One of the best bits of my job is visiting researchers across the range of biosciences in the BBSRC portfolio. This week I went to Harper Adams University in Shropshire and had a fabulous time seeing the range of basic and applied research that they are undertaking. There is no doubt of the need for innovation in the agri-food chain to drive productivity, not just in the sector but for the UK. This was emphasised at the launch of Defra’s consultation on a 25 year strategy for food and farming by the Minister, George Eustice MP. Harper Adams is very well placed to be part of driving that innovation.

As well as visiting the livestock areas where innovations in diets for cows and pigs are being studied, I saw the latest in octocopter drones, unmanned vehicles and anaerobic digesters for schools and institutions. I also visited field trials of a number of different crops including cultivated and wild types of lettuce where students were spending the summer learning more about agricultural research.

The work ongoing there provides some really good examples of interactions between academia and industry that arose out of BBSRC Research and Technology Industry Clubs and highlights the need for close collaboration between industry and academia to allow experimental results to be rapidly translated. The Jean Jackson entomology centre and the agricultural engineering centre were examples of new facilities which were really impressive. Their website is very comprehensive and also has some really good guides to careers in agriculture.

Whilst there I had discussions with both the Vice Chancellor, David Llewellyn and Professor Simon Leather on the topic of iCASE – BBSRC announced earlier this year that we would not be running the annual competition for iCASE studentships, instead allocating the majority of these studentships to BBSRC DTPs for allocation alongside their standard studentships.

The removal of the scheme was of particular concern in our discussions. Harper Adams have had six iCASE students with three of these being in Simon’s group.

It may be a nice distinction but we haven’t removed the iCASE studentships – we have just allocated them to companies and existing DTPs. In fact more than 80% iCASE students already went to DTP institutions. The administrative burden for the iCASE scheme as previously operated was large and disproportionate for the 20% of studentships going outside the DTPs. BBSRC has received administration budget cuts which has given us the opportunity, as well as the necessity, to think about how to do things more efficiently – always to ensure that we deliver the greatest possible investment to the research base.

I discussed some possible solutions with the Harper Adams team, including the expectation from BBSRC that existing DTPs will work more flexibly with partners and also that companies should engage with institutions like Harper Adams. I also encouraged them, as I would all parts of our community, to also try to reach out more to other institutions. What we at BBSRC are doing is to try to maintain the number of students we fund but with tightening budgets we have to be more efficient administratively.

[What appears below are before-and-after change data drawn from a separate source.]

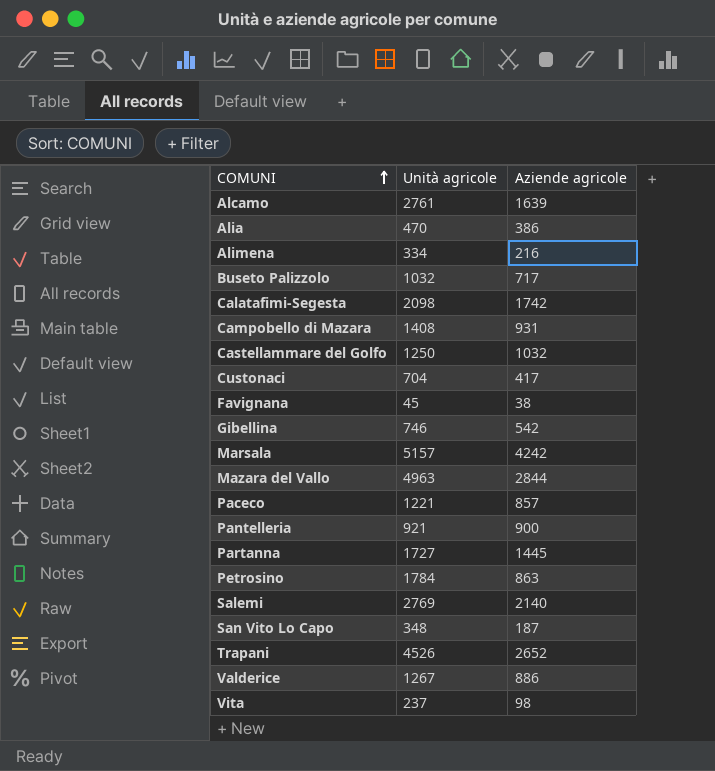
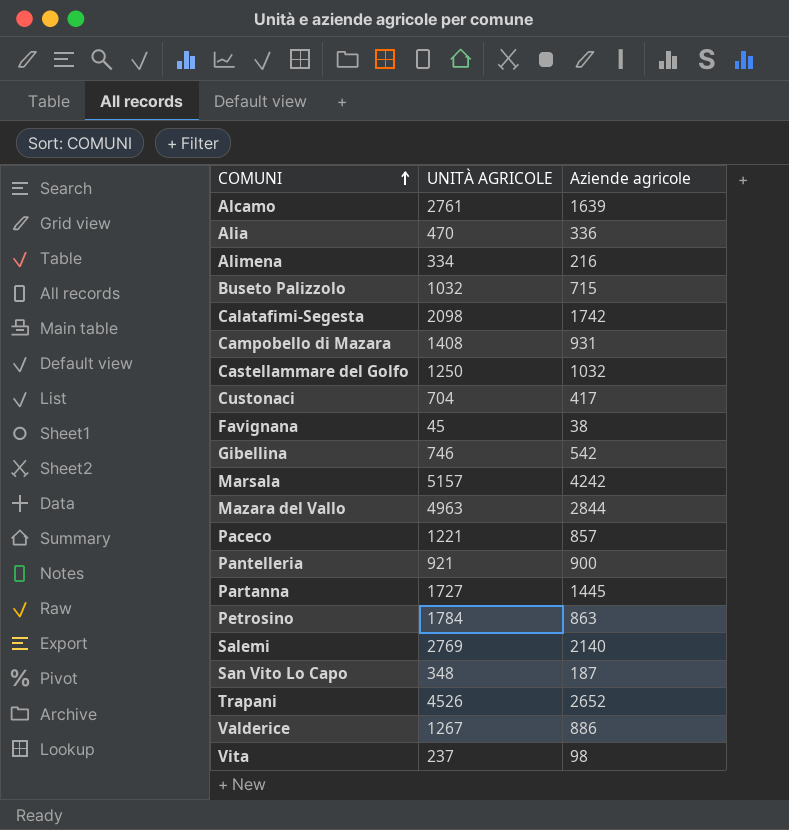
column name: Unità agricole -> UNITÀ AGRICOLE
Alia | Aziende agricole: 386 -> 336
Buseto Palizzolo | Aziende agricole: 717 -> 715

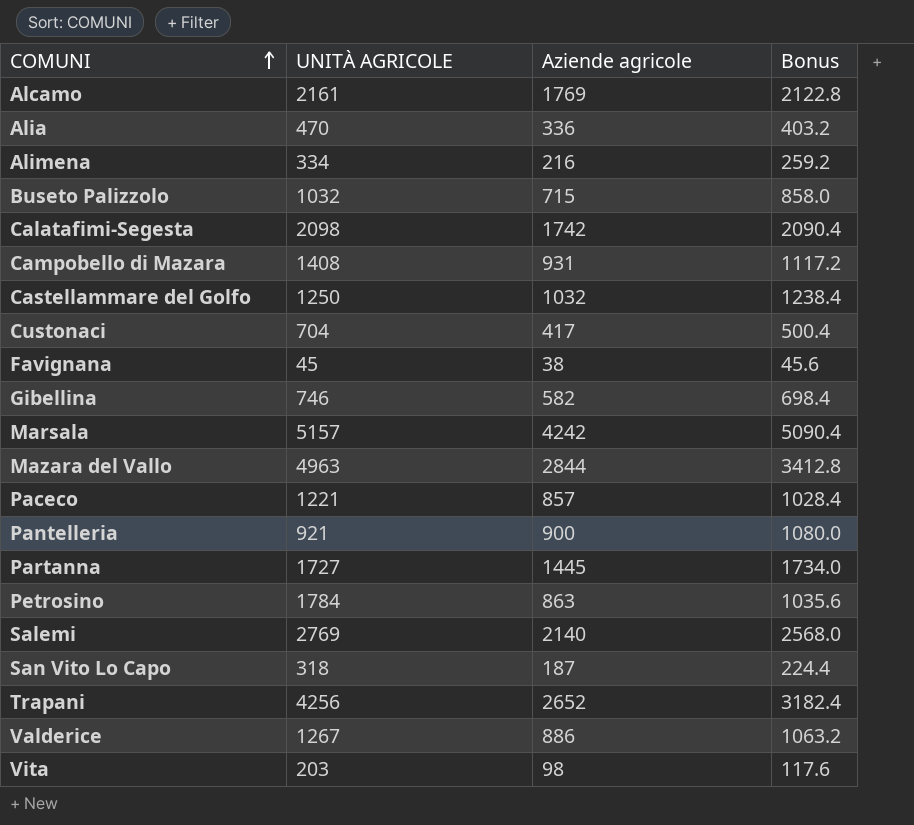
column Bonus | formula: none -> [Aziende agricole] * 1.2
Alcamo | UNITÀ AGRICOLE: 2761 -> 2161
Alcamo | Aziende agricole: 1639 -> 1769
Gibellina | Aziende agricole: 542 -> 582
San Vito Lo Capo | UNITÀ AGRICOLE: 348 -> 318
Trapani | UNITÀ AGRICOLE: 4526 -> 4256
Vita | UNITÀ AGRICOLE: 237 -> 203

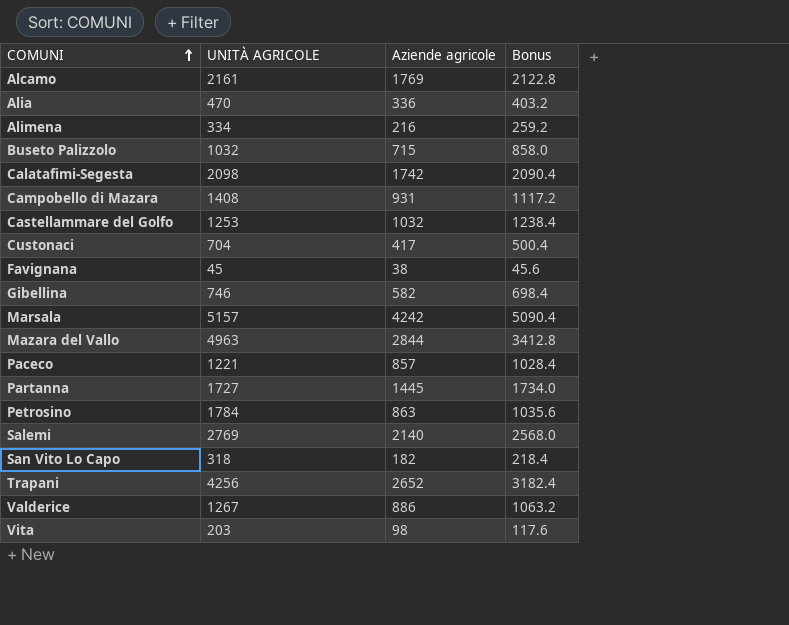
row Pantelleria: 921 | 900 | 1080.0 -> none
Castellammare del Golfo | UNITÀ AGRICOLE: 1250 -> 1253
San Vito Lo Capo | Aziende agricole: 187 -> 182
San Vito Lo Capo | Bonus: 224.4 -> 218.4

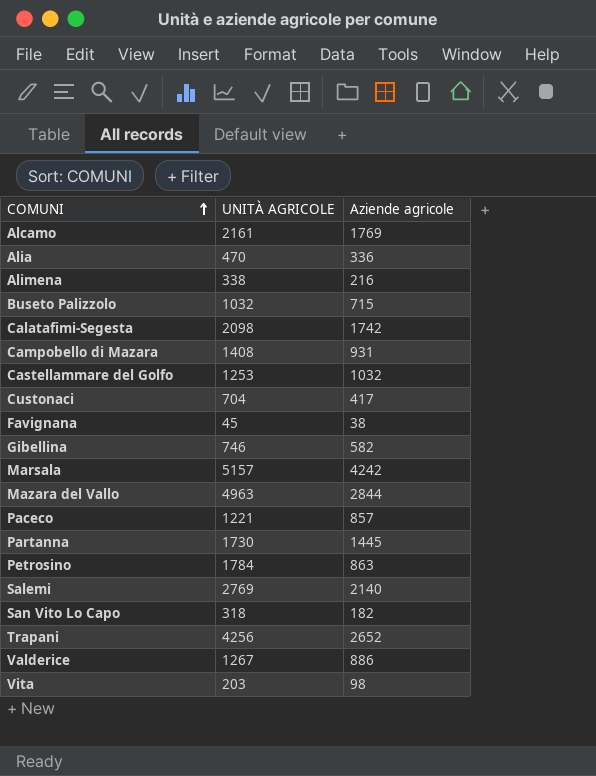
column Bonus | formula: [Aziende agricole] * 1.2 -> none
Alimena | UNITÀ AGRICOLE: 334 -> 338
Partanna | UNITÀ AGRICOLE: 1727 -> 1730

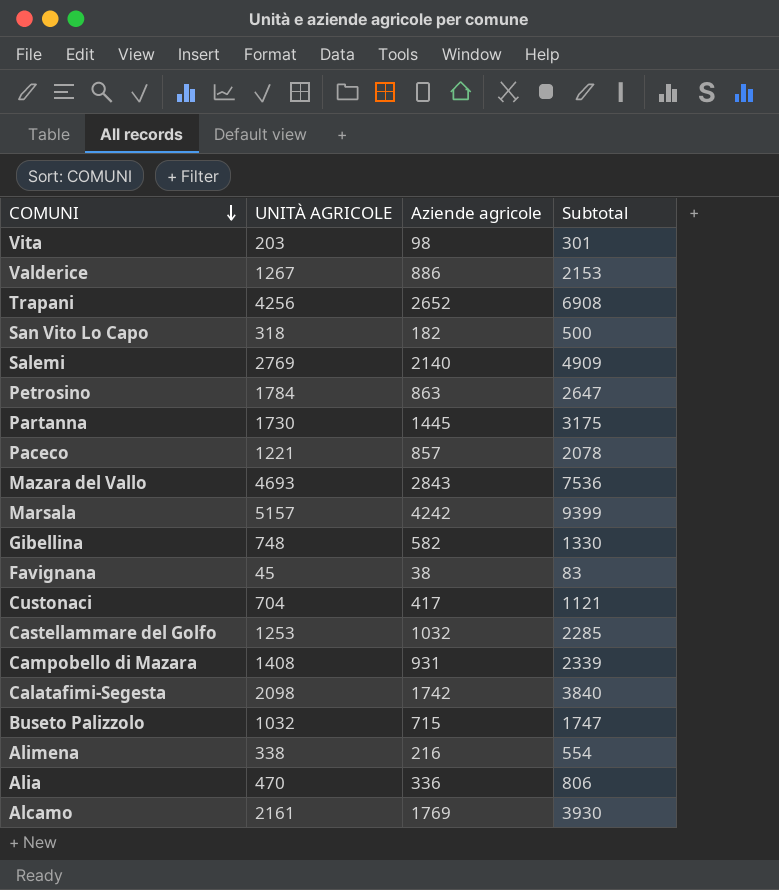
row order: COMUNI ascending -> COMUNI descending
column Subtotal | formula: none -> [UNITÀ AGRICOLE] + [Aziende agricole]
Mazara del Vallo | UNITÀ AGRICOLE: 4963 -> 4693
Mazara del Vallo | Aziende agricole: 2844 -> 2843
Gibellina | UNITÀ AGRICOLE: 746 -> 748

On the plant health side, the past few weeks has seen the publication of some BBSRC-funded studies to increase disease resistance in crops. Work at East Malling Research has shown that the more resistance genes a plant has to the fungus, Verticulium wilt, the more the plants resistance to wilt is increased in cultivated strawberries. This information can be used by breeders to breed new strains with greater resistance to this pathogen which currently can only be combatted by a single chemical. This pathogen is also an important disease in other crops.

As with animal health, technology is also playing its part in generating plants that are resistance to pests or disease although the results in the lab don’t always translate to the field in the same way as results in the biomedical lab don’t always translate to benefit in clinical trials in patients. This was true for studies of GM wheat carried out at Rothamsted in 2012/13. The wheat expressed aphid alarm pheromones which deterred the pests in the lab but this wasn’t the case in the field and the reasons for this are being closely examined. One result that did translate was the introduction of genes into Camelina plants to enable them to make nutritious omega-3 fatty acids. Given the large number of wild fish which are caught to supply farmed fish with this essential nutrient, this could be a first step to producing these acids in a sustainable way.